* WHAT YOU HAVE TO DO *
Pictures are to be dropped. Everything else in the listing gets copied exactly.
-------- RECORDS PROVIDED
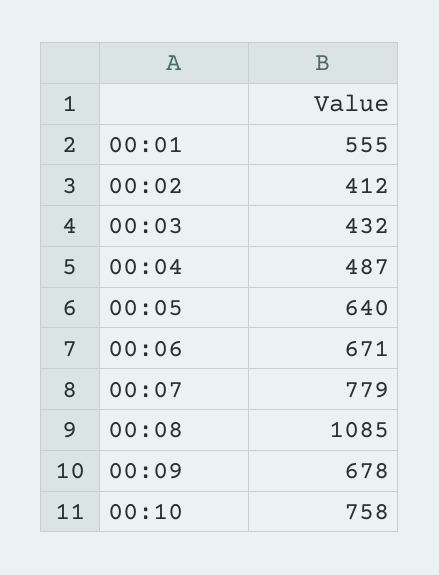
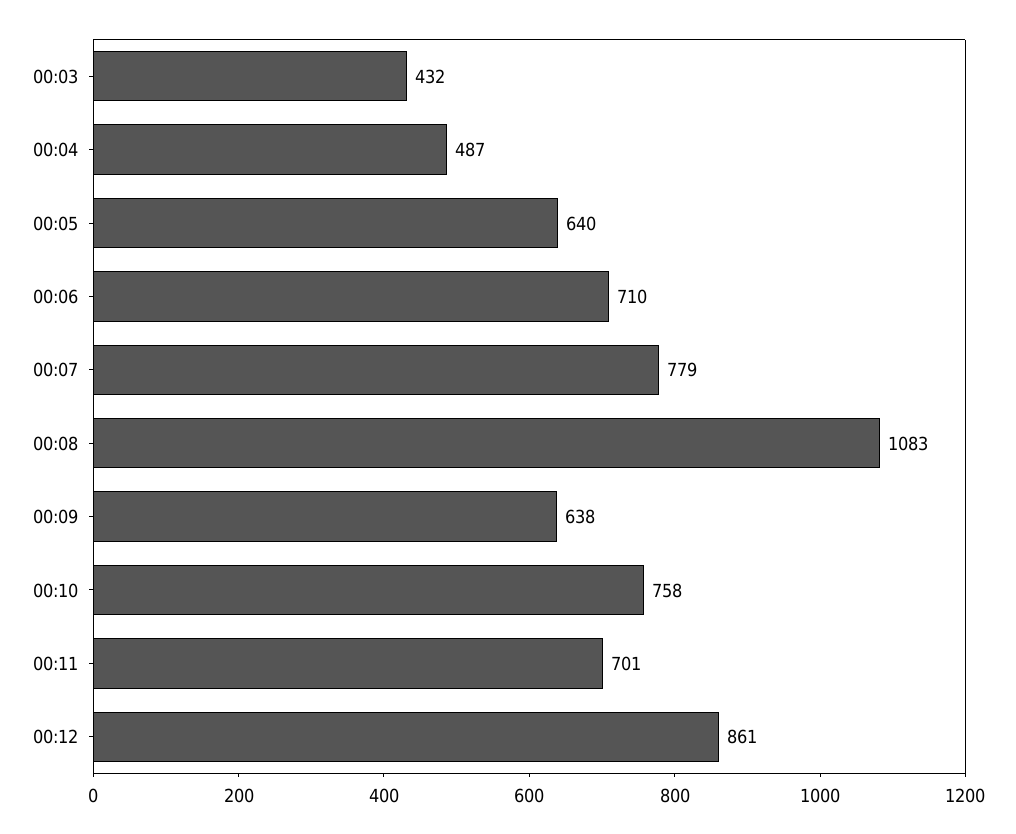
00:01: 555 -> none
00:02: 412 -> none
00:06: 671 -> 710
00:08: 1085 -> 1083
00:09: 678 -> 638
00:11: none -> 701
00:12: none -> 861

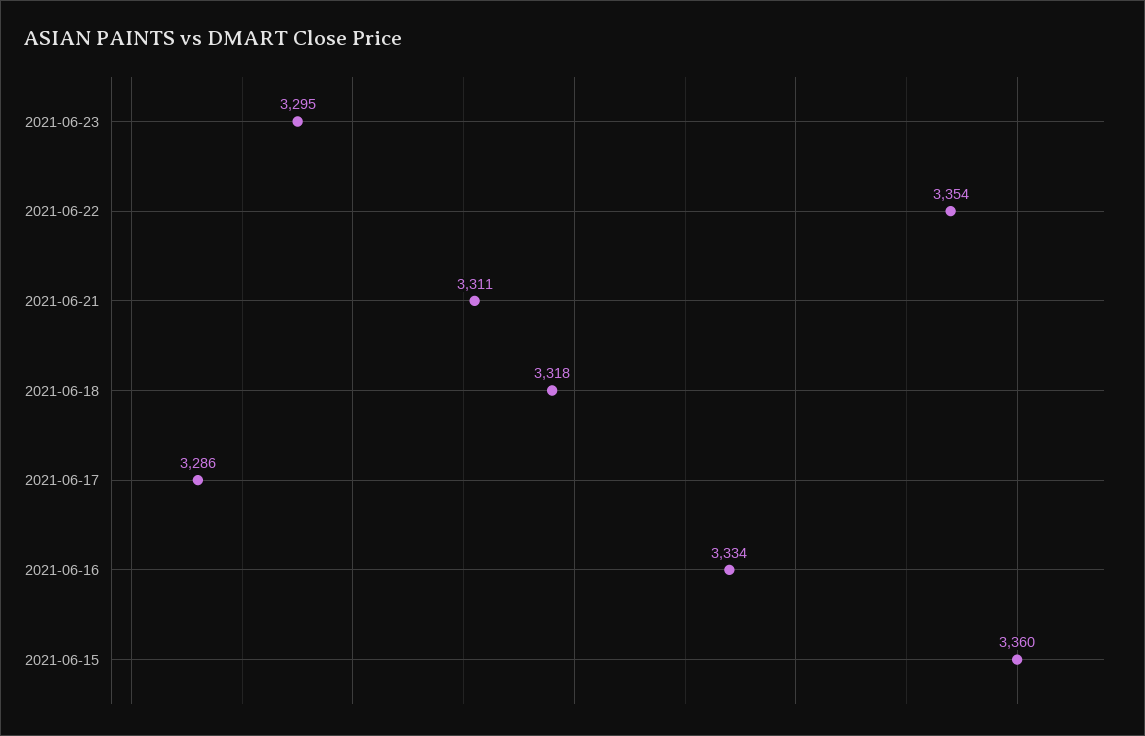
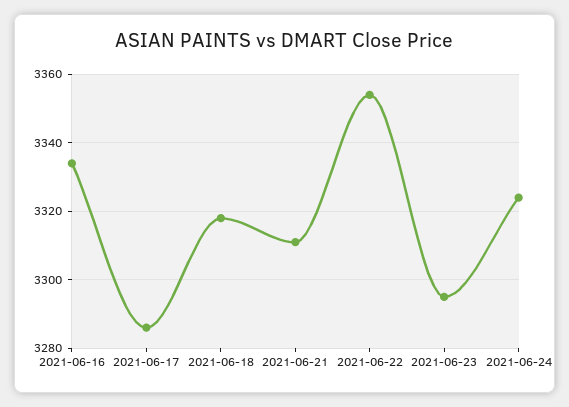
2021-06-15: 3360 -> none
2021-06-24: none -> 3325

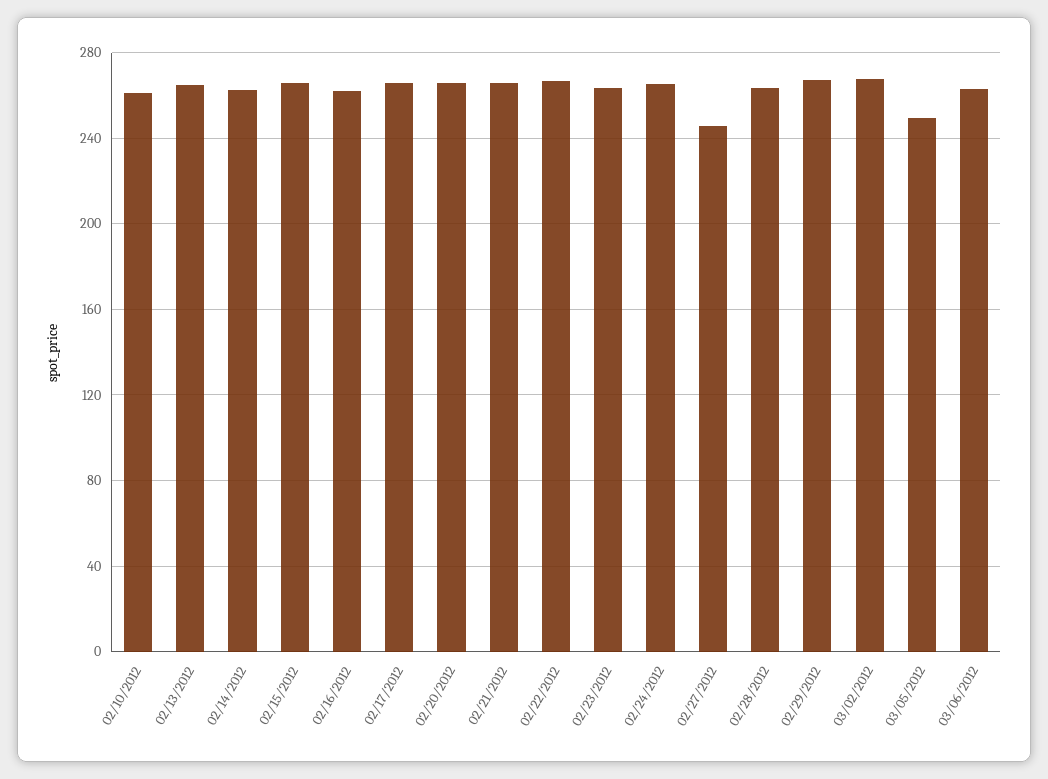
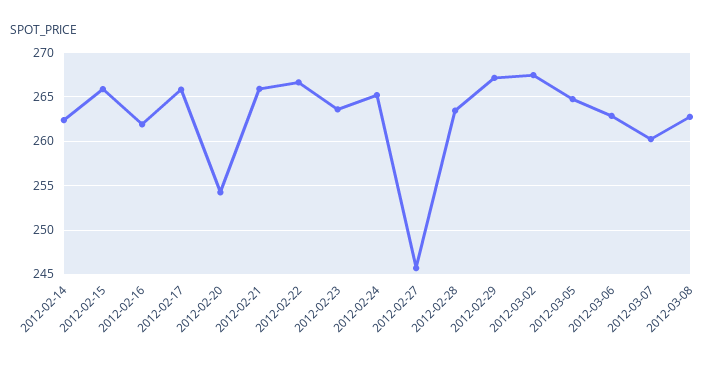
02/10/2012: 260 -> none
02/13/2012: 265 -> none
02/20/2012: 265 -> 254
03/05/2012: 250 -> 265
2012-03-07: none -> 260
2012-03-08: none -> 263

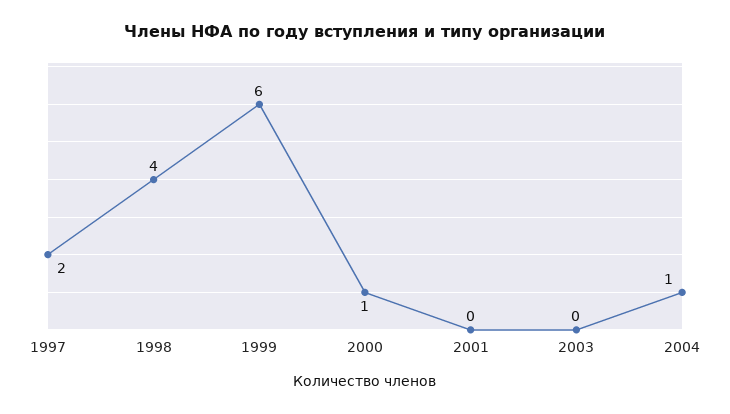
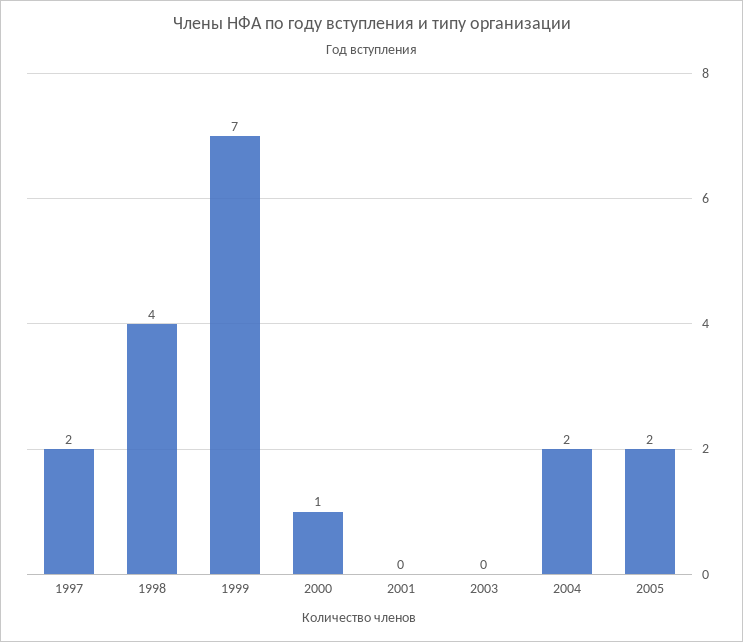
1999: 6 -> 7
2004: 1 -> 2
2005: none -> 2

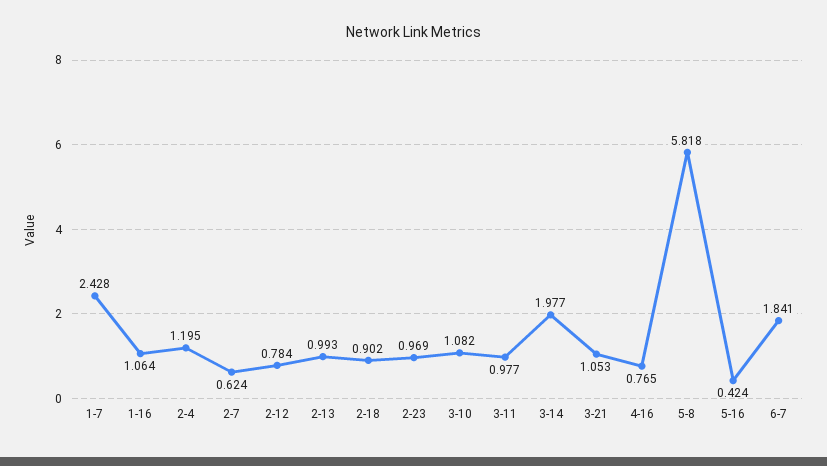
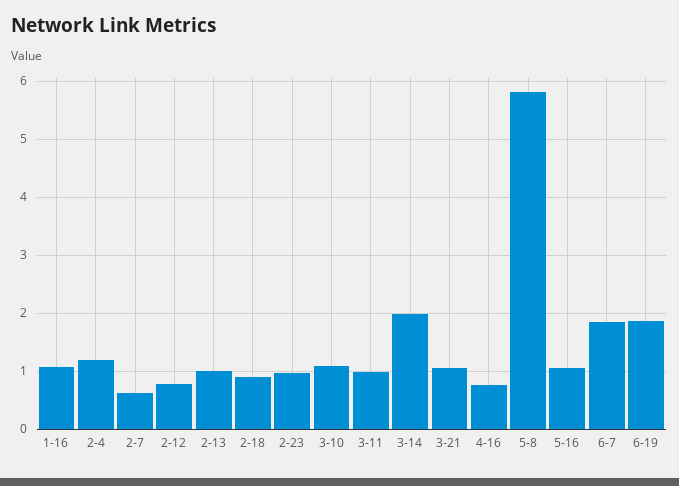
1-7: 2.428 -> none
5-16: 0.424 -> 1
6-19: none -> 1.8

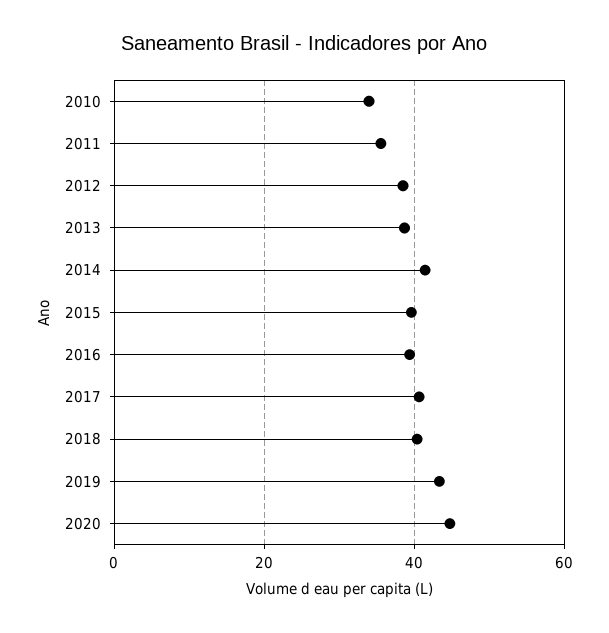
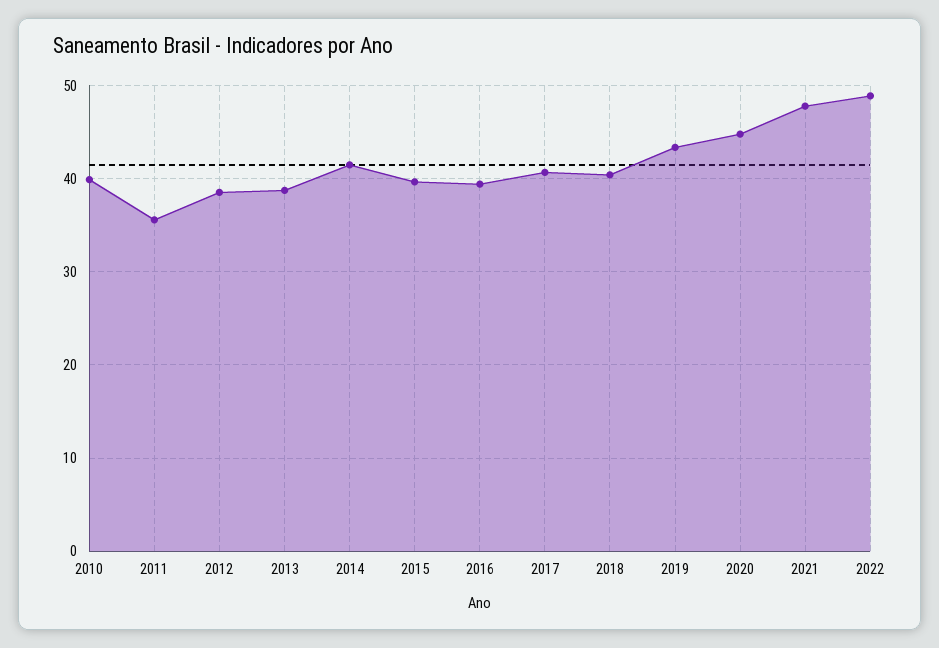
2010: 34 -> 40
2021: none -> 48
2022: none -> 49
----------------
* RESULT FOR THIS EXERCISE *
00:01: 555 -> none
00:02: 412 -> none
00:06: 671 -> 710
00:08: 1085 -> 1083
00:09: 678 -> 638
00:11: none -> 701
00:12: none -> 861

2021-06-15: 3360 -> none
2021-06-24: none -> 3325

02/10/2012: 260 -> none
02/13/2012: 265 -> none
02/20/2012: 265 -> 254
03/05/2012: 250 -> 265
2012-03-07: none -> 260
2012-03-08: none -> 263

1999: 6 -> 7
2004: 1 -> 2
2005: none -> 2

1-7: 2.428 -> none
5-16: 0.424 -> 1
6-19: none -> 1.8

2010: 34 -> 40
2021: none -> 48
2022: none -> 49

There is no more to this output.